* _What is needed_
Copy out exactly the lines from the line containing "#c5cbd0; font-family:inherit; font-size:17px;" to the end of the listing.

* _Extracted information_
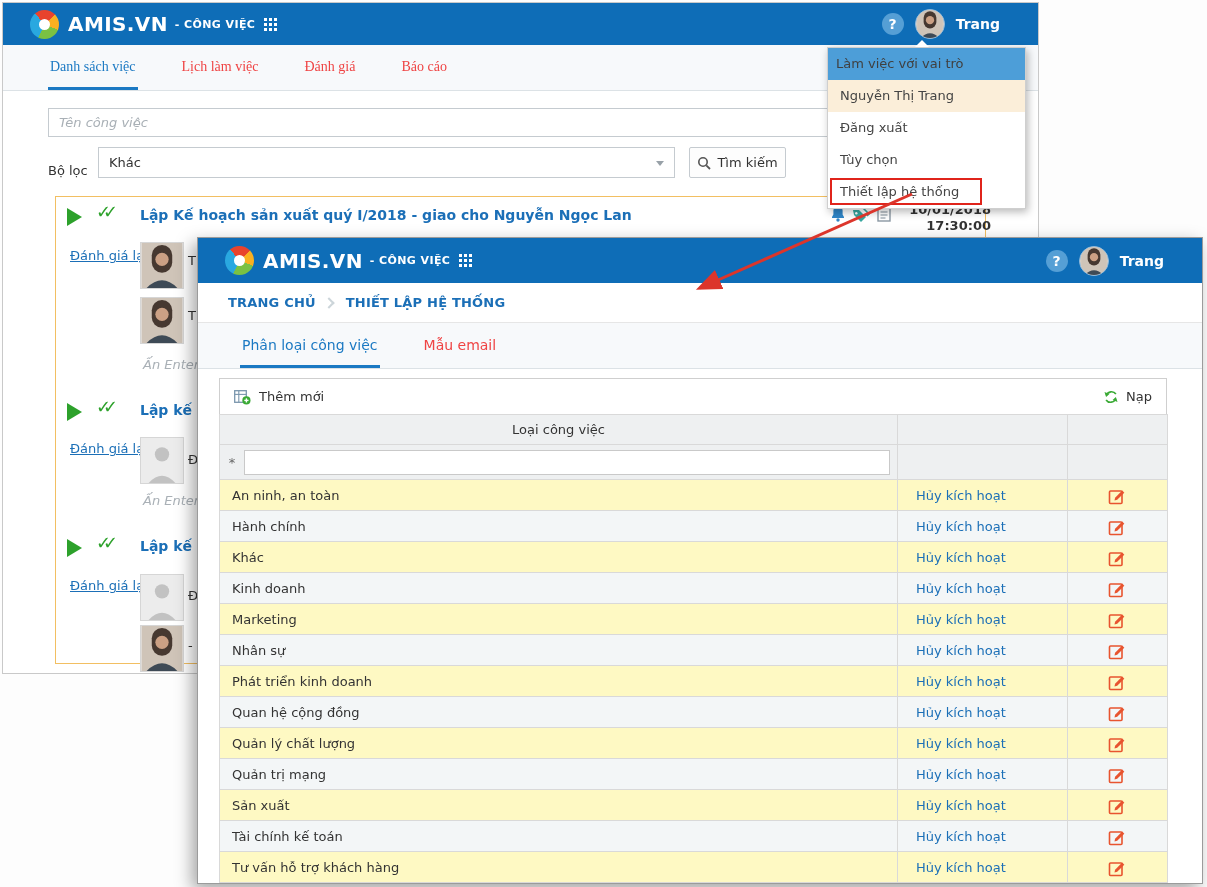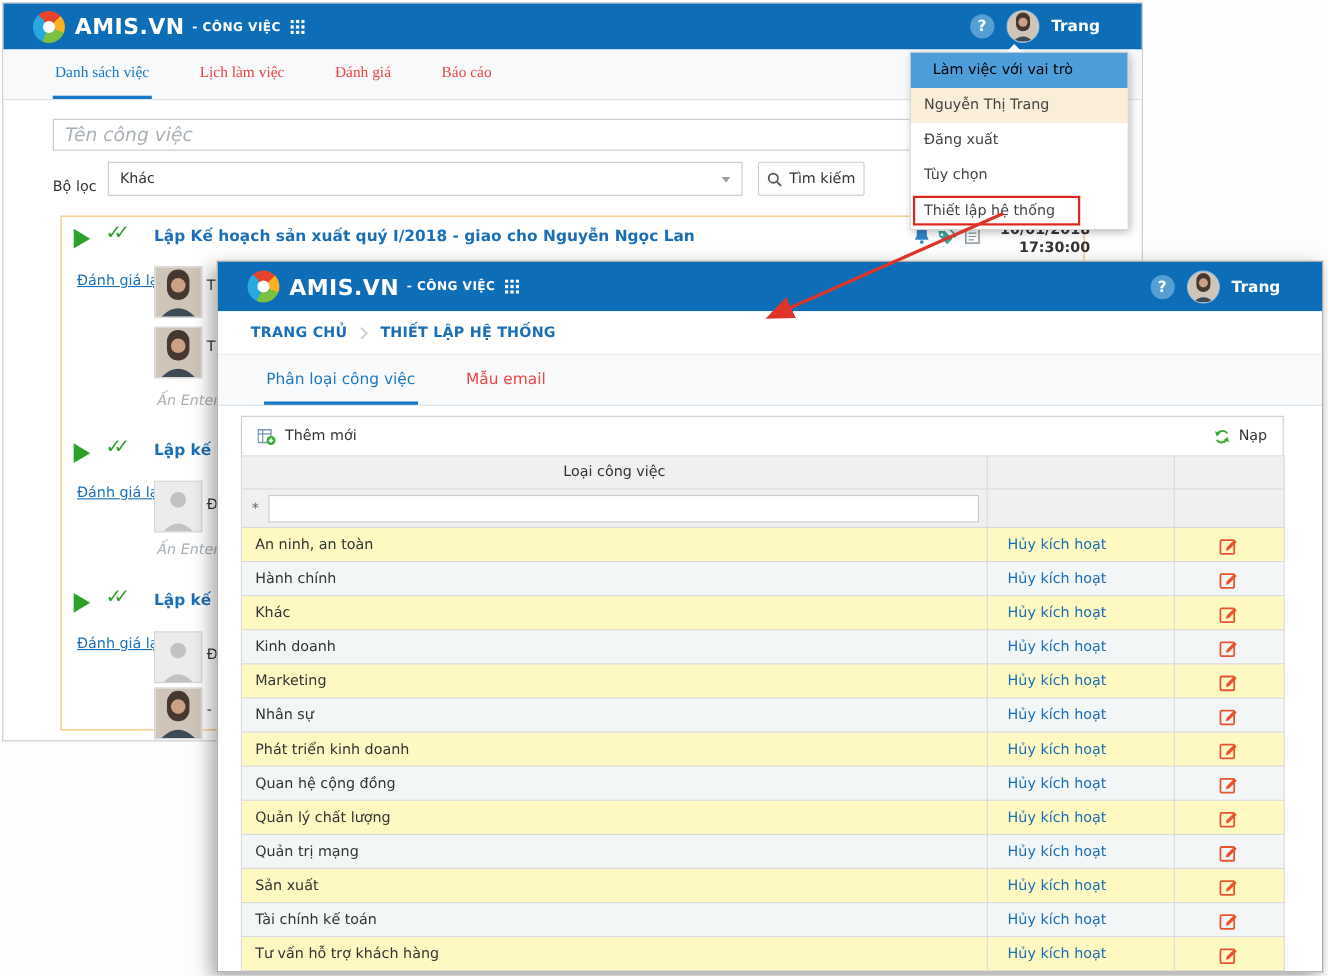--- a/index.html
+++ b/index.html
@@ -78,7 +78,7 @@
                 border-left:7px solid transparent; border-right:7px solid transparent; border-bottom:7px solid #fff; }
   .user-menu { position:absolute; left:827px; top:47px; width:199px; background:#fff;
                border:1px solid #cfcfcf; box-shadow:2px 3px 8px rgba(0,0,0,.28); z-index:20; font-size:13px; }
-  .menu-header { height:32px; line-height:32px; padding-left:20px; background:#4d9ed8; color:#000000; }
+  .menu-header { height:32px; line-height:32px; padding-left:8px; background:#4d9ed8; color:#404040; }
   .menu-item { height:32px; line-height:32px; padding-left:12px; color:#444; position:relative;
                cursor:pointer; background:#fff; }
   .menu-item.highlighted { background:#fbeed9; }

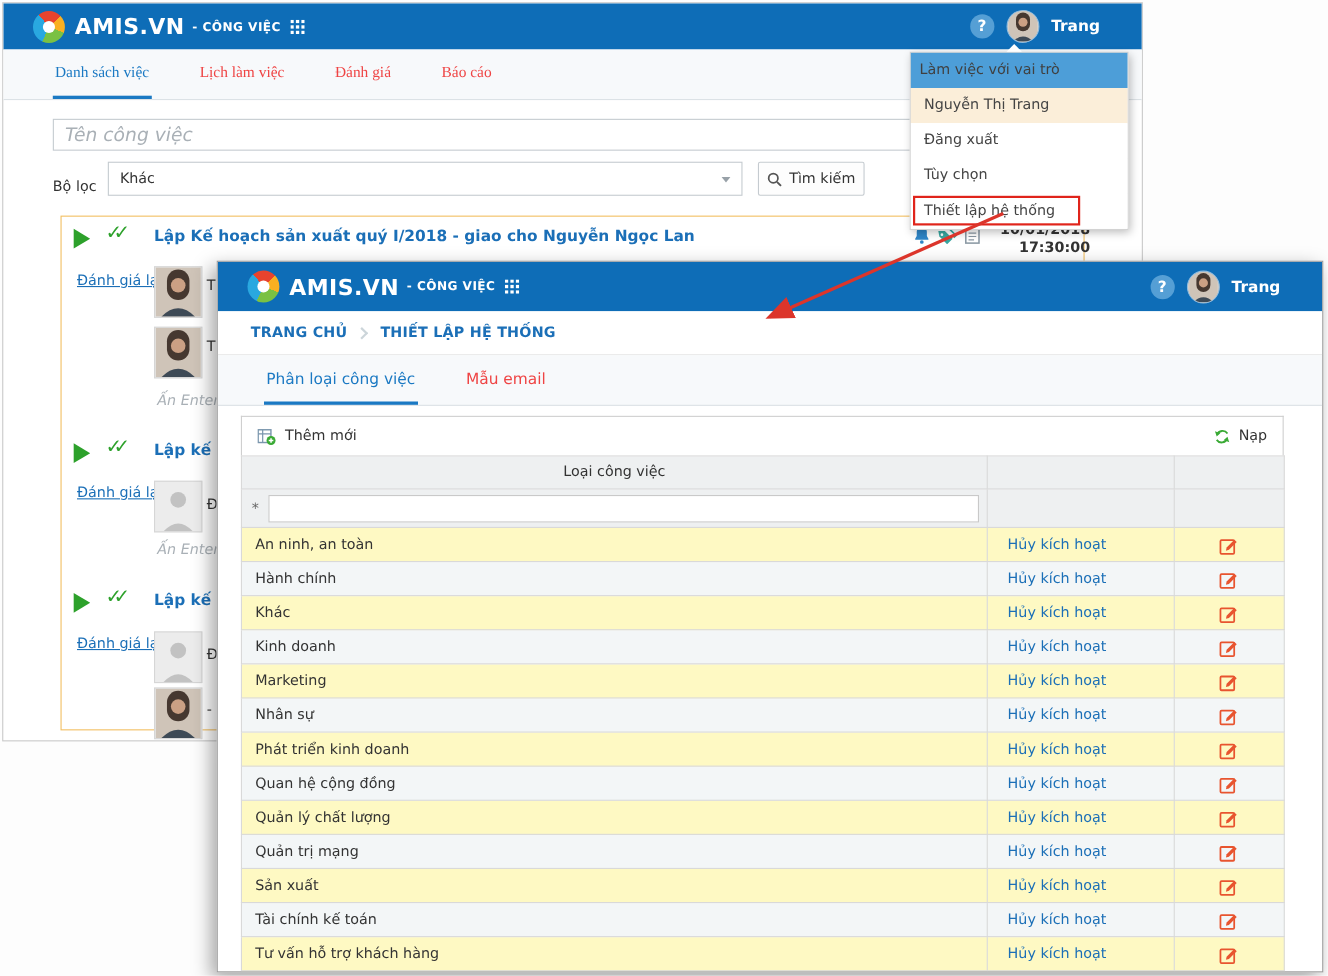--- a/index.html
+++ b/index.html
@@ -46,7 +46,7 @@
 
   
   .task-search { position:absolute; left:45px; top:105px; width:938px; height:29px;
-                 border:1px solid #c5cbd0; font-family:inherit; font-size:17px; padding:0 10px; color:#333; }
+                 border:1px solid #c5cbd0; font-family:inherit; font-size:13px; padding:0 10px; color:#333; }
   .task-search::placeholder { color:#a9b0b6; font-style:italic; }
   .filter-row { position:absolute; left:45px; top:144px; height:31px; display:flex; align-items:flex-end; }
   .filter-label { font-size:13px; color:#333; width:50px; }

* _Task result_
-                 border:1px solid #c5cbd0; font-family:inherit; font-size:17px; padding:0 10px; color:#333; }
+                 border:1px solid #c5cbd0; font-family:inherit; font-size:13px; padding:0 10px; color:#333; }
   .task-search::placeholder { color:#a9b0b6; font-style:italic; }
   .filter-row { position:absolute; left:45px; top:144px; height:31px; display:flex; align-items:flex-end; }
   .filter-label { font-size:13px; color:#333; width:50px; }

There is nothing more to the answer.